Now more than a year later, the former dentist faces a charge of first degree murder.

Roughly twenty people are in the audience for the first day of testimony. Some grow restless waiting for the afternoon session to begin.
They whisper to each other, shift in their seats and watch my photographer set up the video camera and audio mics in the courtroom.

Classen is seated at the defense table. Its on the right, facing the judge. The prosecution table is on the left.

Classen rests his elbows on the table, his hands together near his chin.
Then he leans forward and lowers his forehead onto his hands.

Is he resting? Praying? What could possibly be running through his mind ?

Then he sits back and waits quietly in the pink fabric chair of the courtroom.

Classen looks like he could be here to present a paper on a dental break through. How odd that he’s here for murder.

Two Clark County jail deputies stand behind Classen. They’re wearing green pants with tan shirts and black gun belts. The belt holds a gun and tazer.

Finally, Judge John Wulle and the lawyers enter the courtroom.

As they were about to resume the trial one of those odd and at the same time ordinary things happen. The days of court reporters and their fast fingers are over. Now in most counties I cover, the courtroom has an audio/video system and everything is recorded. This afternoon the microphone in front of the defense team was not working. An aide to the judge entered the courtroom from a side door....said excuse me to the defense team and Classen, picked up the round disc looking mic, and dropped it onto the table.

She gave a grin and a satisfied nod and left the courtroom with the mic now working.

As testimony begins in the afternoon session, Detective James Buckner from the Clark County Sheriff's Office is on the stand. He is the lead detective in this case.

The defense lawyer, Jon McMullen is cross examining the detective. He’s trying to show the jury that Classen was not in his right mind during the murder or after it when detectives interviewed him.

At one point the lawyers get into a bit of a verbal tussle which I’m sure was important to them but sounded silly to the rest of us. Here is how it went.

Defense Atty says: ....and he told you the whole story.
Prosecutor says: Objection! He does not know it is the whole story.
Judge says: Ah
Defense Atty says: Alright, the whole story he told you.
Prosecutor says: Sounds better.
Judge says: You two are doing quite well without me.

The lawyers and the audience all laughed.

As I read it now it does not really look that funny. But if you were there you would have laughed too. Kinda feels weird laughing during a murder trial. But it happens.

Another of those odd moments came when the defense lawyer asked Detective Buckner to open a sealed evidence bag. He handed it to the detective who put on blue latex gloves to open it.

The evidence bag is made of brown paper like you get at the grocery story with a bright red border which might be tape.

The detective takes a pair of scissors and begins cutting. The microphone in front of him on the witness stand amplifies the cutting sound in an odd one says a word. Everyone watches as he opens the bag. It is a black day timer calendar. It belongs to Classen.

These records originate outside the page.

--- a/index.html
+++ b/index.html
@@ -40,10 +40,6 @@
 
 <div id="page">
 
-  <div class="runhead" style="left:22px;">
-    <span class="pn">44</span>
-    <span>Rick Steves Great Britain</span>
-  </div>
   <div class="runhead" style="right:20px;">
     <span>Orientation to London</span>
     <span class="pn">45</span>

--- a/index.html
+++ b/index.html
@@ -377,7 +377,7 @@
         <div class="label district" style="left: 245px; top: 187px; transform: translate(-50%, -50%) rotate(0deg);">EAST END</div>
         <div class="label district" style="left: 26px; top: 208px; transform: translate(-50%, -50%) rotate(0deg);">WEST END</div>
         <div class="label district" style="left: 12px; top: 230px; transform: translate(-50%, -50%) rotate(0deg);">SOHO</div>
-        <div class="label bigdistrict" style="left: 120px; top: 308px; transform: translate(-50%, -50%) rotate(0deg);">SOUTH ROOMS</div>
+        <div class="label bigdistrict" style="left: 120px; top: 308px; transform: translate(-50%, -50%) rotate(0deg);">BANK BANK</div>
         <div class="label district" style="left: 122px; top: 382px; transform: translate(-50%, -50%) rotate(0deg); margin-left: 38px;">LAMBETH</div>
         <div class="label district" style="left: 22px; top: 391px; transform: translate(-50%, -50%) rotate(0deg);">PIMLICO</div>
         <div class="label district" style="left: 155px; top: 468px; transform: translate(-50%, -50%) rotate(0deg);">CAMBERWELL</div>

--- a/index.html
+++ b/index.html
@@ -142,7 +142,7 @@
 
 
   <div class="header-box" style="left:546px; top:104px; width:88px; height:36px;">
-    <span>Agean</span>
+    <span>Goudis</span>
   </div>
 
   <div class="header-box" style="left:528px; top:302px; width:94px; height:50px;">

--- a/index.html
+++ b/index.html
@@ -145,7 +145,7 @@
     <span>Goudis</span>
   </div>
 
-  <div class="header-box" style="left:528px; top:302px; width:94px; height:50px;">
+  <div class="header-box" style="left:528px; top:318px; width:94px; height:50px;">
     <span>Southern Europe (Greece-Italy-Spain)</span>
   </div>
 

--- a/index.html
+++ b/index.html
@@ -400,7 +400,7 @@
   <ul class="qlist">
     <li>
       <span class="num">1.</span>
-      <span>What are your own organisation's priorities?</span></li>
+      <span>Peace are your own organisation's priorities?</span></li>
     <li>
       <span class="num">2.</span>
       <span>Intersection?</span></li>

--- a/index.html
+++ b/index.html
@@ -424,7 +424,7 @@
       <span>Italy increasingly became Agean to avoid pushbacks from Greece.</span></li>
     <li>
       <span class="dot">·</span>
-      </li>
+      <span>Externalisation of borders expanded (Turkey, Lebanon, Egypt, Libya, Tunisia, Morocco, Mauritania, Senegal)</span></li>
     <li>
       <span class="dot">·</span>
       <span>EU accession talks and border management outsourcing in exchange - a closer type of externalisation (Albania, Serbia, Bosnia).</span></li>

There will be more witnesses and more evidence this day and the next and the next. The trial is expected to last two weeks.

It will include odd and unexpected moments and some might even allow a moment of laughter.

But in the end there is no escaping the truth that this was a horrible crime and every moment of it is being examined and unveiled inside a courtroom with church pew benches in Clark County.